**Problem description**:
The result should consist solely of the line containing "subtotal: 7574.13 -> 7235.13" and the lines that follow it below, each reproduced exactly, the last line included.

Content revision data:
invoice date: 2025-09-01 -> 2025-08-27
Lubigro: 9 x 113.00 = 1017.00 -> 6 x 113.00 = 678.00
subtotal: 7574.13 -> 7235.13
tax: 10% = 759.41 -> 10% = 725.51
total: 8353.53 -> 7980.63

**Completed task**:
subtotal: 7574.13 -> 7235.13
tax: 10% = 759.41 -> 10% = 725.51
total: 8353.53 -> 7980.63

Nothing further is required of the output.